Many of the controls that we, as camera enthusiasts and operators, expect to see are either buried in menus or omitted entirely in the quest to keep the camera simple, robust, and compact. While the XC10 allows full manual control, it’s really optimized to operate in a partially- or fully-automated mode: it’s a camera designed to be working within three seconds of pushing the power button and getting the shot, without worrying about ISOs, shutters, or any of that technological razzle-dazzle.
If you think of the XC10 as a mash-up between a still camera like the 5D Mk-whatever and a video camera like the C100 or XA10 or XF-305, you’re missing the point. If you think of it more like an oversized 4K GoPro with an optically-stabilized 10x lens, vastly better ergonomics, and wireless remote control via smartphone—one that does a really good job of capturing attractive, usable images without requiring a lot of technical fumbling on the operator’s part—you’re on to something.
Overview
The $2500 (list price) Canon XC10 uses a 1”, 12 Megapixel single sensor behind an optically-stabilized 10x manual zoom lens with an internal 3-stop ND filter. A 3” LCD capacitive touchscreen provides viewfinding, with a clip-on reflex loupe converting it to a proper eye-level finder.
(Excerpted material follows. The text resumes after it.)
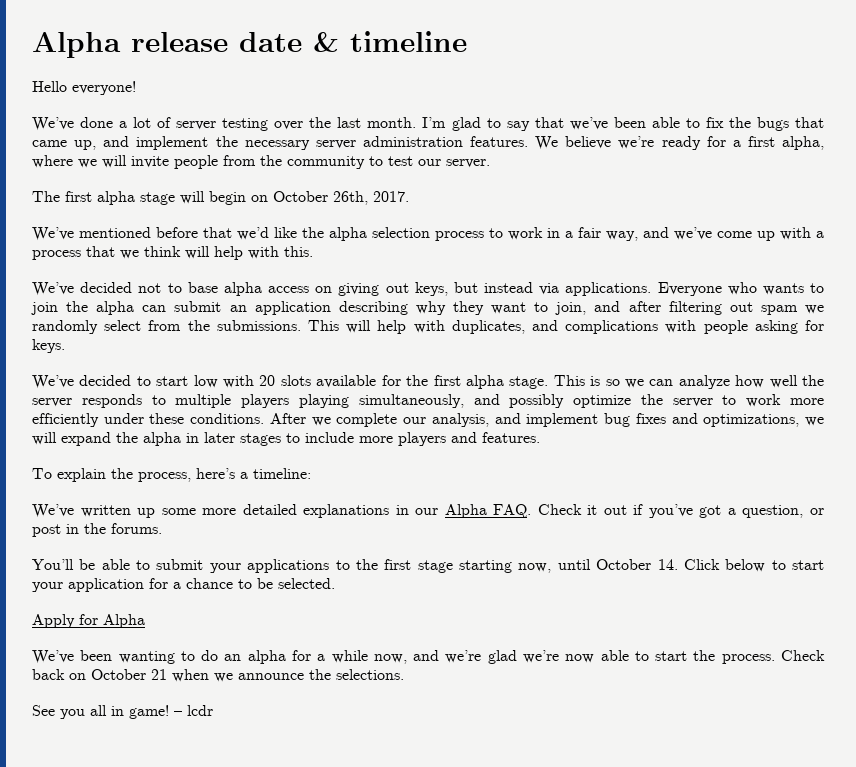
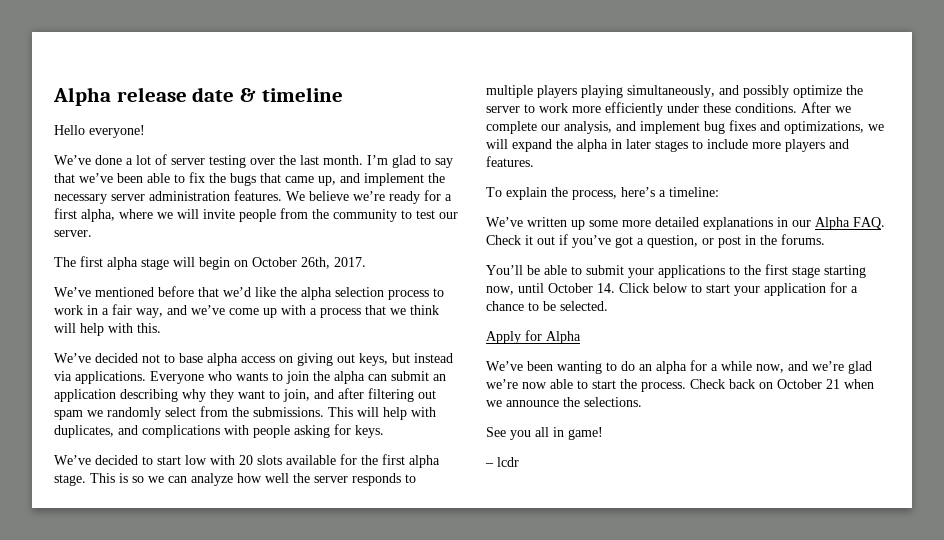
- See you all in game! – lcdr
+ See you all in game!
+ – lcdr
A contoured, rotating handgrip affords a stable, secure, and comfortable grasp. The camera does not appear to be weather-sealed.
In video mode, the camera captures clips at 3840p, 1080p, 1080i, and (for slo-mo) 720p. You can grab stills in video mode, whether while recording a clip or in standby, and you can save frames of recorded video as stills, too. Stills will be 3840×2160 or 1920×1080 depending on the capture mode of the camera.
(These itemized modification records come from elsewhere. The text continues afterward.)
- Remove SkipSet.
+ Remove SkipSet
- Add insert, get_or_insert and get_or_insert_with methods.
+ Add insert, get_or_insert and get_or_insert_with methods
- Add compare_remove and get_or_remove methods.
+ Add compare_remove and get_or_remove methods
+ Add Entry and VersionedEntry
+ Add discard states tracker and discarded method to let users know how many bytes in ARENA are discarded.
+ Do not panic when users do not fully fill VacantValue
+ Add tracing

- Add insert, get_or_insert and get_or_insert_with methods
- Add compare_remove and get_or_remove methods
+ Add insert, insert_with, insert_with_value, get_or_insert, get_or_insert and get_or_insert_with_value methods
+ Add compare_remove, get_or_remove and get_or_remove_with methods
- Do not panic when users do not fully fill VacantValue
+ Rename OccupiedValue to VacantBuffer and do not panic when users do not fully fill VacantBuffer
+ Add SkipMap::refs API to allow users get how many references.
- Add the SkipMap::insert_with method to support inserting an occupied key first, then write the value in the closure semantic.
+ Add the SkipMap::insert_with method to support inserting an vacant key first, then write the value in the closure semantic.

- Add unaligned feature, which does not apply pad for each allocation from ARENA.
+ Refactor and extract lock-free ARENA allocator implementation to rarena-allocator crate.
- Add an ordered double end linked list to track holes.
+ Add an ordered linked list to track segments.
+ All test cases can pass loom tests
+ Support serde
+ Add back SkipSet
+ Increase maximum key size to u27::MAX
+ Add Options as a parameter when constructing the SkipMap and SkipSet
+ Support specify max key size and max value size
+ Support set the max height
Stills and HD clips are saved on a single SD card. HD clips are captured as long-GOP XF-AVC at 35 or 50 Mbps (18 Mbps for 720p slo-mo). UHD clips are stored on a CFast 2.0 card as intraframe XF-AVC at 205 or 305 Mbps.
Stereo audio is recorded from the built-in mikes, or from whatever source you connect to the 3.5mm input jack.
The XC10 can be monitored and controlled wirelessly using any smartphone, tablet, or other computer’s web browser.
The XC10 is available in both 60Hz “NTSC” and 50Hz “PAL” versions; it’s not a “world camera”. My review is of an “NTSC” model supplied by Canon Professional Services, hence the various barcoded stickers you see in the pictures.
Hardware
The front half of the XC1O is a stubby 10x zoom just under three inches in diameter and about 1.8 inches long, tromboning out another 1.3 inches or so when the lens is zoomed to telephoto. The back half is an equally stubby cylindrical body with a foot below, a hump above, a rotating handgrip on the right side, and a semi-articulated 3” LCD screen at the back; it echoes the design of a Cinema EOS camera like the C300.
The entire package, with lens collapsed, is only 4.8 inches long, 4 inches tall, and 4.9 inches wide (122mm x 102mm x 125mm). Add the twist-on lens hood and the clip-on EVF loupe, and the camera bulks up to 9.4” x 4.5” x 5.2” (238mm x 115mm x 131mm). Fully loaded with an LP-E6N battery, CF card, and SD card, the XC10 weighs 2.3 lbs or 10804g.
Lens
The 10x lens is an 8.9mm – 89mm with an 8-bladed iris. Maximum aperture full wide is f/2.8, but this decreases to f/5.6 (2 stops) at full telephoto. Minimum aperture is f/11.
The focus ring is free-spinning with no markings, and fairly pronounced viscous damping: you won’t bump it by accident, and it can be hard to turn quickly. You can set it to one of three sensitivities, but even the fastest setting isn’t fast enough: while it needs less than 90º rotation at full wide angle to change between infinity and close focus, it requires nearly a 360º spin at full telephoto to cover the same range. Though this makes a certain amount of sense in theory—focus is more critical at telephoto, so needs more finesse when zoomed in—in practice the inconsistency between the wide and tele sensitivities reduces the predictability of the ring’s response and impedes your ability to fix focus fast.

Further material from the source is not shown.